HGB-CBSNet: hybrid gradient boosting based coot bird search network for solid waste classification in IoT-enabled smart waste management system
摘要
The internet of things (IoT) paradigm plays a significant role in improving smart city tracking applications and real-time city management. Solid waste management, which can have negative influence on health and environment of society, has been an important issue associated to smart city applications. Classifying the solid waste materials into biodegradable and non-biodegradable facilitates their conversion into useful energy and appropriate disposal. The progression of efficient computational methods such as image processing and artificial intelligence provides various solutions to address the identified management issues.
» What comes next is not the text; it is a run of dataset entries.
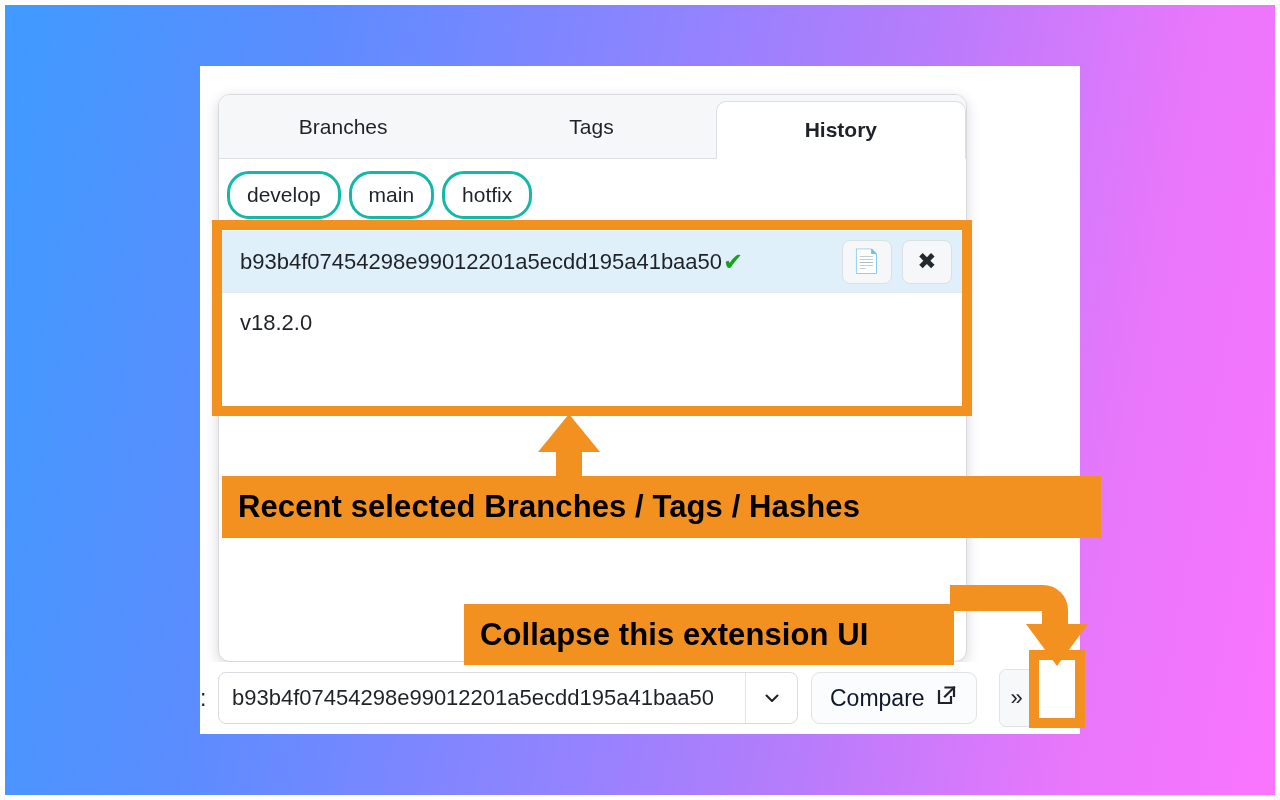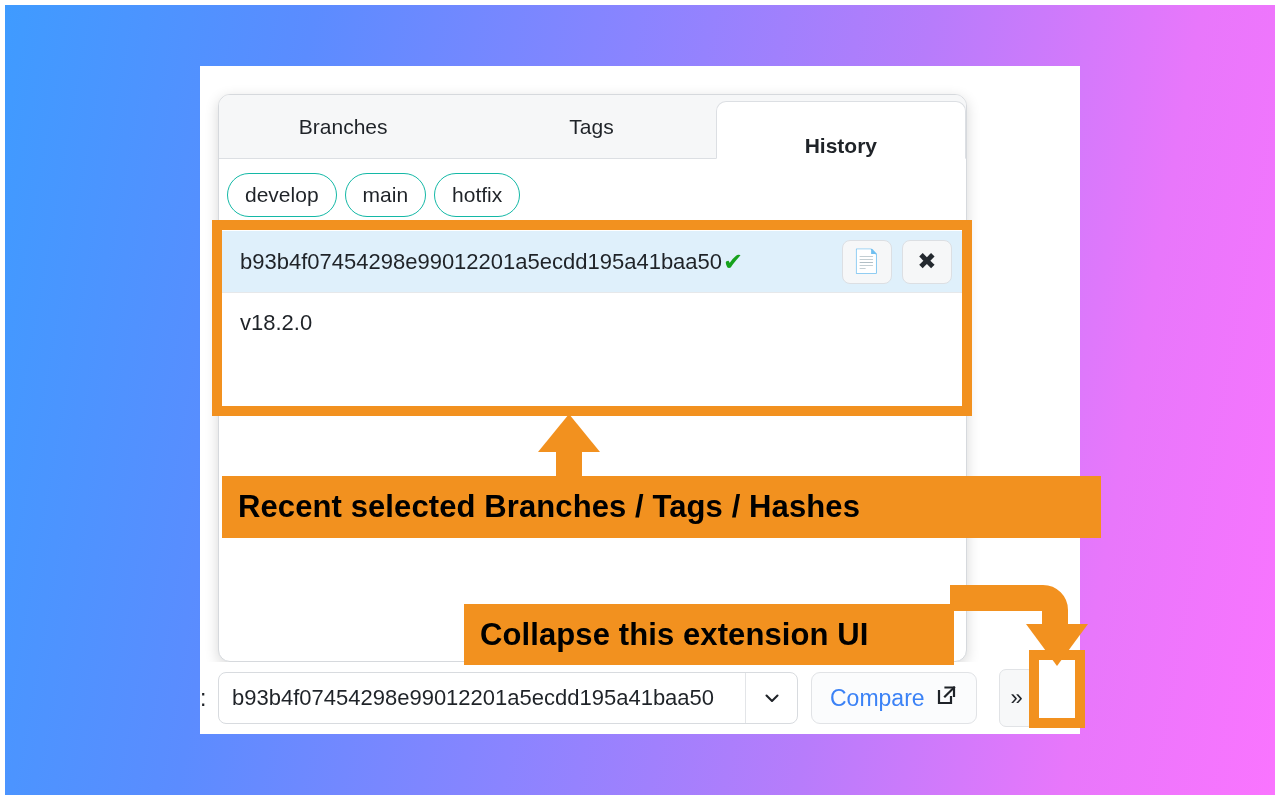"History" .tab.active { align-items: flex-end -> none }
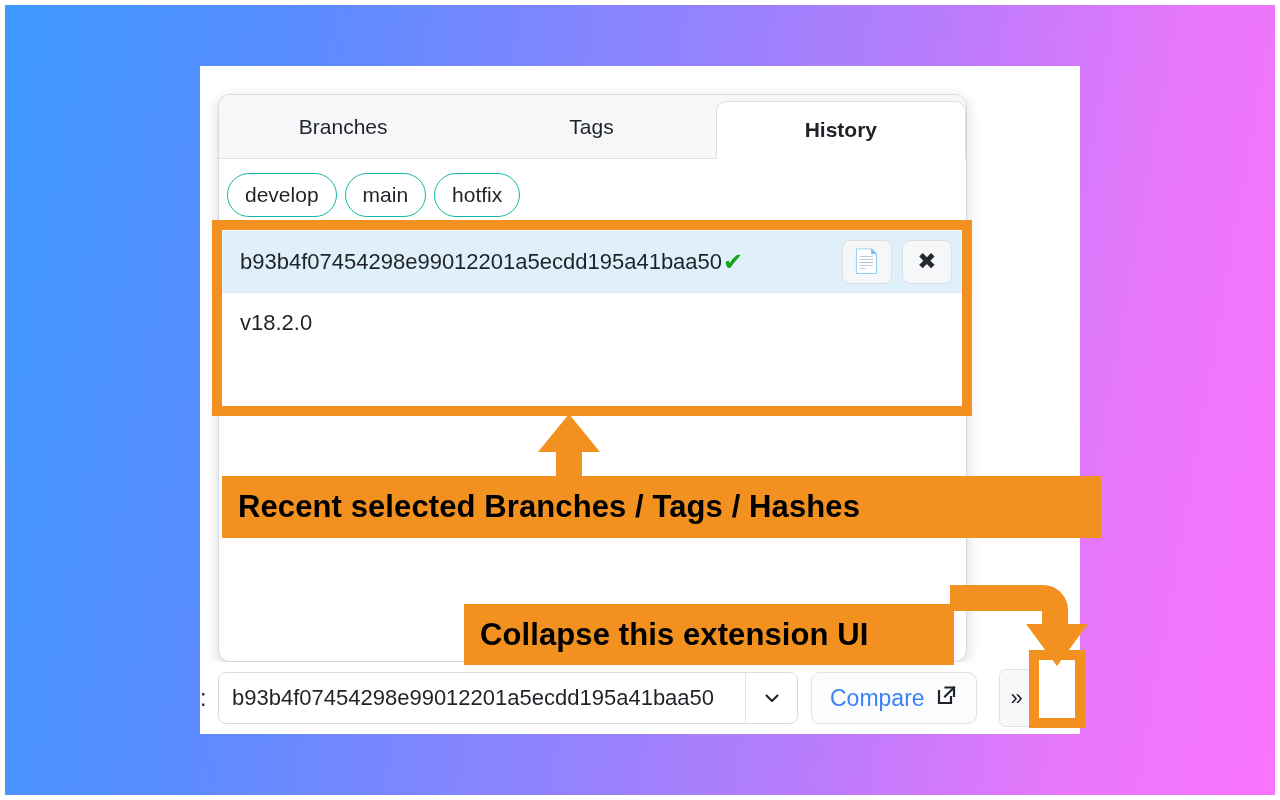"develop" .chip { border: 1px solid #14b8a6 -> 3px solid #14b8a6 }
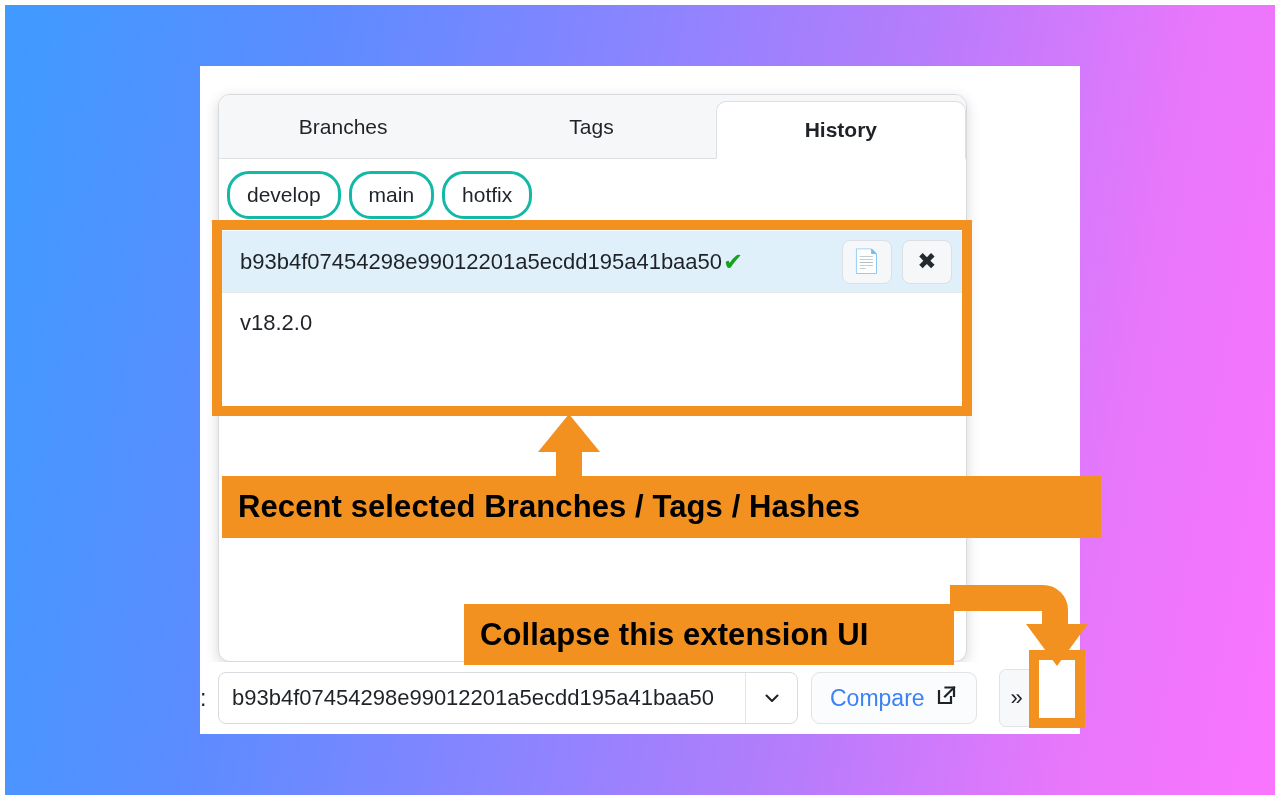"Compare" .comparebtn { color: #3b82f6 -> #0f172a }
However, the low accuracy, high computational complexity and high error rate of existing waste classification techniques for solid waste still remain unsolved. In this paper, a novel hybrid gradient boosting based coot bird search network (HGB-CBSNet) is proposed for effective classification of solid waste images. Initially, pre-processing is carried out using upgraded weighted mean filtering (UWMFil) and upgraded homomorphic filtering (UHFil) to remove unwanted noise and contrast enhancement. After pre-processing, a pyramid-dilated DenseNet model is applied to extract significant features from the pre-processed image. Further, the optimal features are selected using improved coot bird search algorithm (ICBSA) to minimize the computational complexity and redundant features. Finally, based on the selected features, the classification of solid wastes is performed through hybridized light gradient boosting machine and an extreme gradient boosting scheme (LGBM and XGBoost). The simulation of proposed HGB-CBSNet model is accomplished using python platform and the experimental results are verified in terms of dissimilar performance indicators through publically available TrashNet dataset. As a result, the HGB-CBSNet model has reached maximum accuracy of 99.72% with reduced complexity as compared with the existing methods.